== DIRECTIONS ==
Write out all the data verbatim. Skip images.

== INPUT RECORDS ==
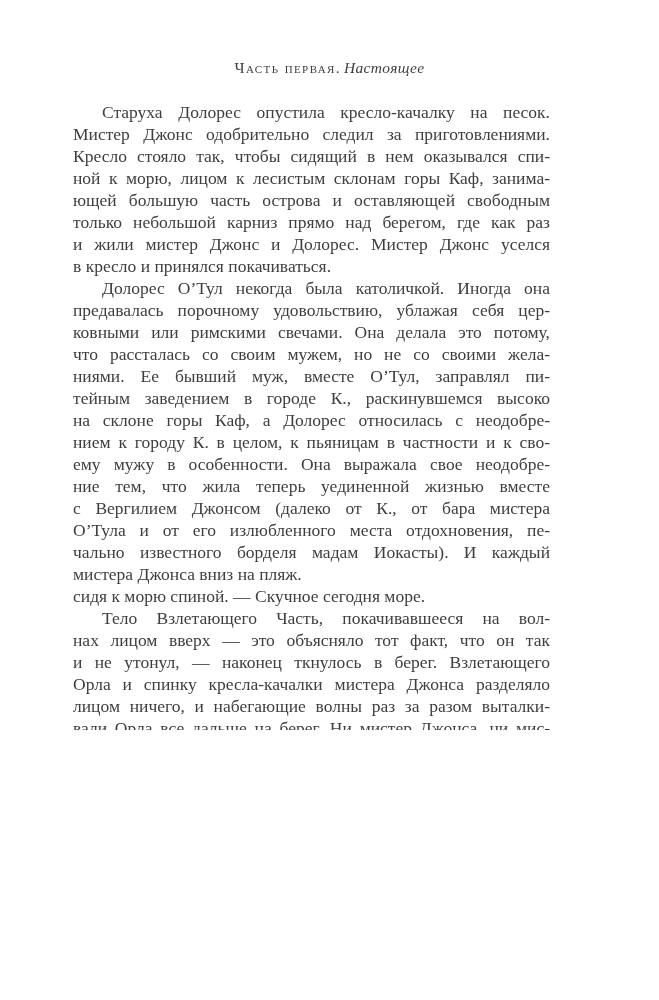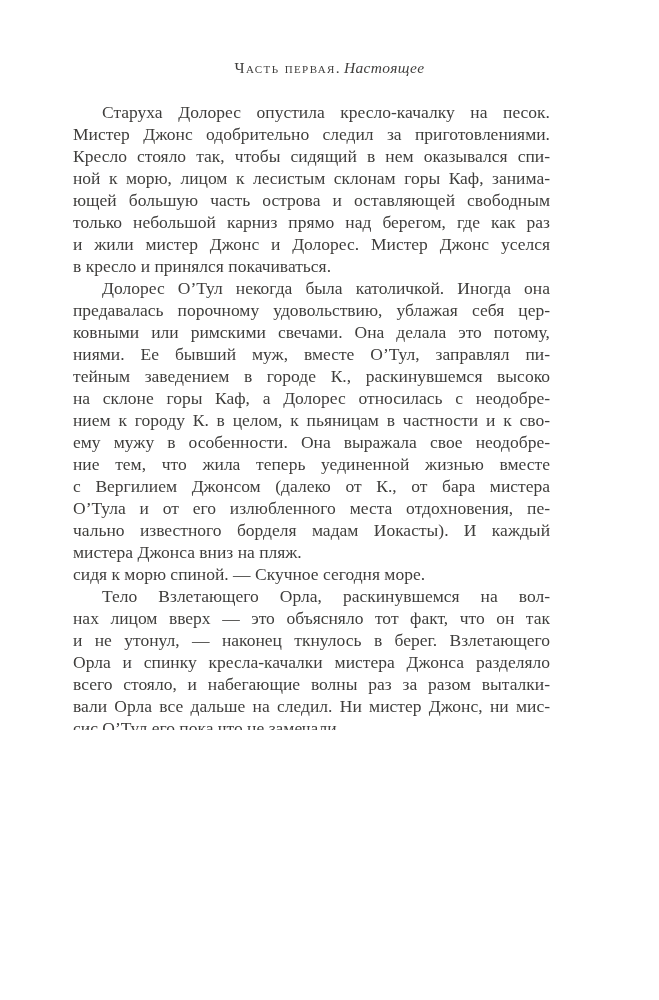--- a/index.html
+++ b/index.html
@@ -97,6 +97,7 @@
         <div class="line first-indent">Долорес О’Тул некогда была католичкой. Иногда она</div>
         <div class="line">предавалась порочному удовольствию, ублажая себя цер-</div>
         <div class="line">ковными или римскими свечами. Она делала это потому,</div>
+        <div class="line">что рассталась со своим мужем, но не со своими жела-</div>
         <div class="line">ниями. Ее бывший муж, вместе О’Тул, заправлял пи-</div>
         <div class="line">тейным заведением в городе К., раскинувшемся высоко</div>
         <div class="line">на склоне горы Каф, а Долорес относилась с неодобре-</div>

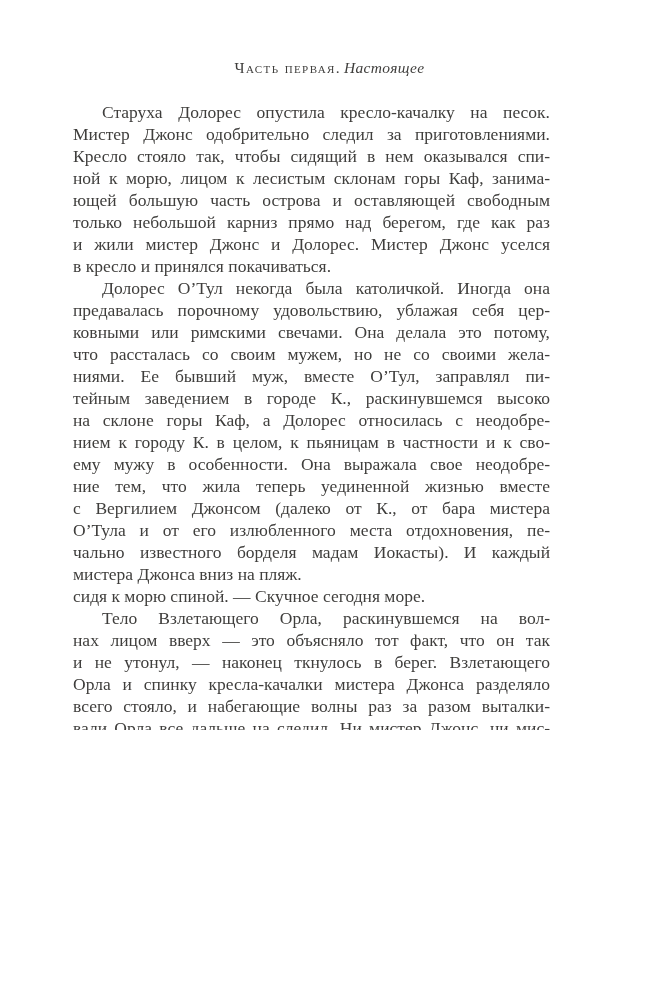--- a/index.html
+++ b/index.html
@@ -113,7 +113,7 @@
         <div class="line final">сидя к морю спиной. — Скучное сегодня море.</div>
       </div>
       <div class="para">
-        <div class="line first-indent">Тело Взлетающего Орла, раскинувшемся на вол-</div>
+        <div class="line first-indent">Тело Взлетающего Часть, покачивавшееся на вол-</div>
         <div class="line">нах лицом вверх — это объясняло тот факт, что он так</div>
         <div class="line">и не утонул, — наконец ткнулось в берег. Взлетающего</div>
         <div class="line">Орла и спинку кресла-качалки мистера Джонса разделяло</div>

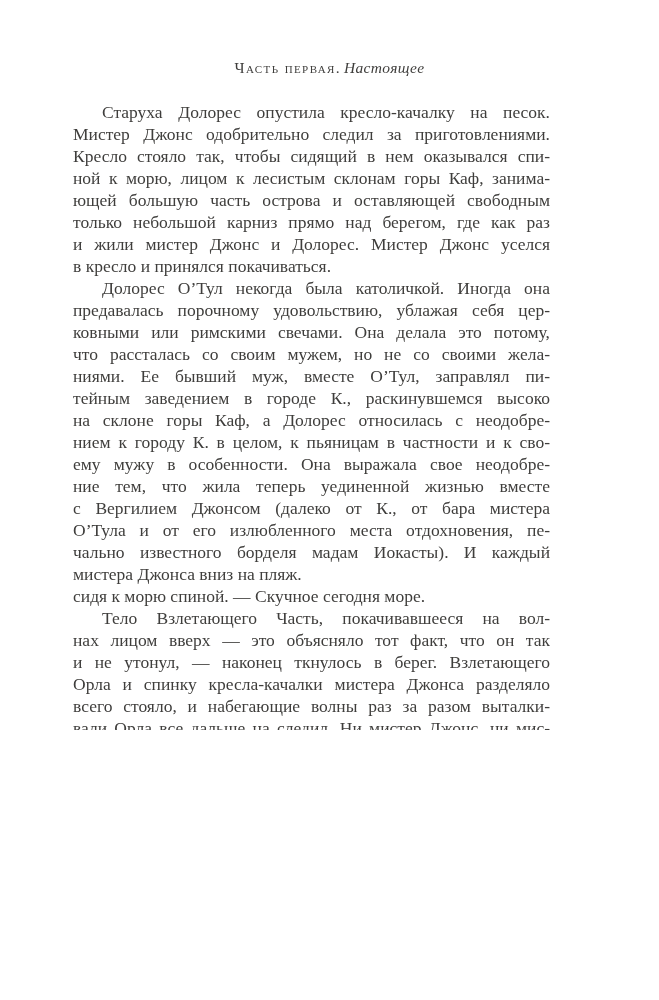--- a/index.html
+++ b/index.html
@@ -117,7 +117,7 @@
         <div class="line">нах лицом вверх — это объясняло тот факт, что он так</div>
         <div class="line">и не утонул, — наконец ткнулось в берег. Взлетающего</div>
         <div class="line">Орла и спинку кресла-качалки мистера Джонса разделяло</div>
-        <div class="line">всего стояло, и набегающие волны раз за разом выталки-</div>
+        <div class="line">лицом ничего, и набегающие волны раз за разом выталки-</div>
         <div class="line">вали Орла все дальше на следил. Ни мистер Джонс, ни мис-</div>
         <div class="line final">сис О’Тул его пока что не замечали.</div>
       </div>

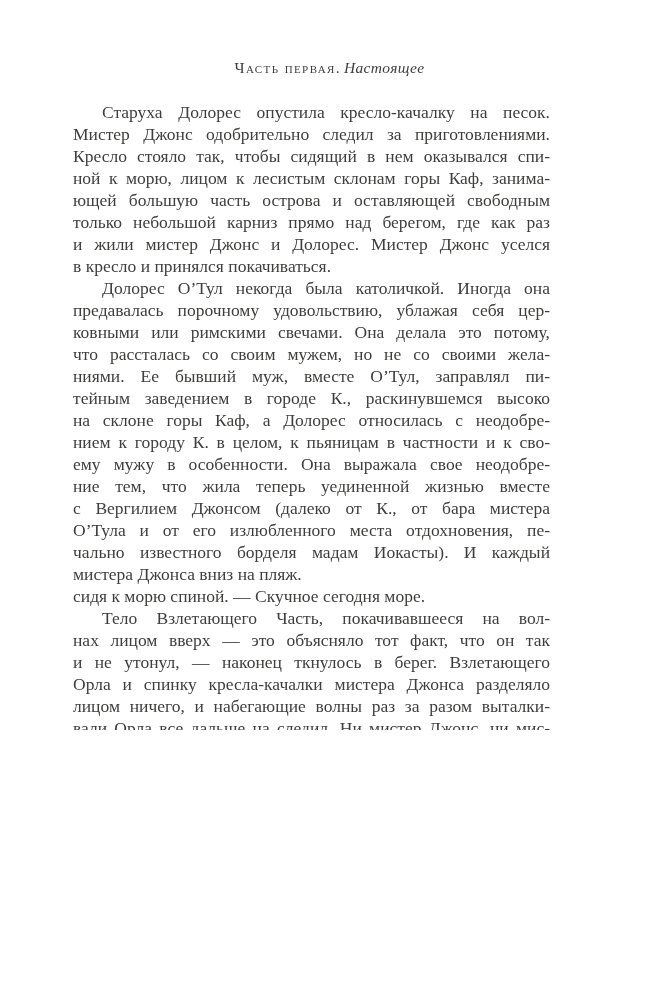--- a/index.html
+++ b/index.html
@@ -118,7 +118,7 @@
         <div class="line">и не утонул, — наконец ткнулось в берег. Взлетающего</div>
         <div class="line">Орла и спинку кресла-качалки мистера Джонса разделяло</div>
         <div class="line">лицом ничего, и набегающие волны раз за разом выталки-</div>
-        <div class="line">вали Орла все дальше на следил. Ни мистер Джонс, ни мис-</div>
+        <div class="line">вали Орла все дальше на берег. Ни мистер Джонса, ни мис-</div>
         <div class="line final">сис О’Тул его пока что не замечали.</div>
       </div>
     </div>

== SOLUTION TO THIS PROBLEM ==
--- a/index.html
+++ b/index.html
@@ -97,6 +97,7 @@
         <div class="line first-indent">Долорес О’Тул некогда была католичкой. Иногда она</div>
         <div class="line">предавалась порочному удовольствию, ублажая себя цер-</div>
         <div class="line">ковными или римскими свечами. Она делала это потому,</div>
+        <div class="line">что рассталась со своим мужем, но не со своими жела-</div>
         <div class="line">ниями. Ее бывший муж, вместе О’Тул, заправлял пи-</div>
         <div class="line">тейным заведением в городе К., раскинувшемся высоко</div>
         <div class="line">на склоне горы Каф, а Долорес относилась с неодобре-</div>

--- a/index.html
+++ b/index.html
@@ -113,7 +113,7 @@
         <div class="line final">сидя к морю спиной. — Скучное сегодня море.</div>
       </div>
       <div class="para">
-        <div class="line first-indent">Тело Взлетающего Орла, раскинувшемся на вол-</div>
+        <div class="line first-indent">Тело Взлетающего Часть, покачивавшееся на вол-</div>
         <div class="line">нах лицом вверх — это объясняло тот факт, что он так</div>
         <div class="line">и не утонул, — наконец ткнулось в берег. Взлетающего</div>
         <div class="line">Орла и спинку кресла-качалки мистера Джонса разделяло</div>

--- a/index.html
+++ b/index.html
@@ -117,7 +117,7 @@
         <div class="line">нах лицом вверх — это объясняло тот факт, что он так</div>
         <div class="line">и не утонул, — наконец ткнулось в берег. Взлетающего</div>
         <div class="line">Орла и спинку кресла-качалки мистера Джонса разделяло</div>
-        <div class="line">всего стояло, и набегающие волны раз за разом выталки-</div>
+        <div class="line">лицом ничего, и набегающие волны раз за разом выталки-</div>
         <div class="line">вали Орла все дальше на следил. Ни мистер Джонс, ни мис-</div>
         <div class="line final">сис О’Тул его пока что не замечали.</div>
       </div>

--- a/index.html
+++ b/index.html
@@ -118,7 +118,7 @@
         <div class="line">и не утонул, — наконец ткнулось в берег. Взлетающего</div>
         <div class="line">Орла и спинку кресла-качалки мистера Джонса разделяло</div>
         <div class="line">лицом ничего, и набегающие волны раз за разом выталки-</div>
-        <div class="line">вали Орла все дальше на следил. Ни мистер Джонс, ни мис-</div>
+        <div class="line">вали Орла все дальше на берег. Ни мистер Джонса, ни мис-</div>
         <div class="line final">сис О’Тул его пока что не замечали.</div>
       </div>
     </div>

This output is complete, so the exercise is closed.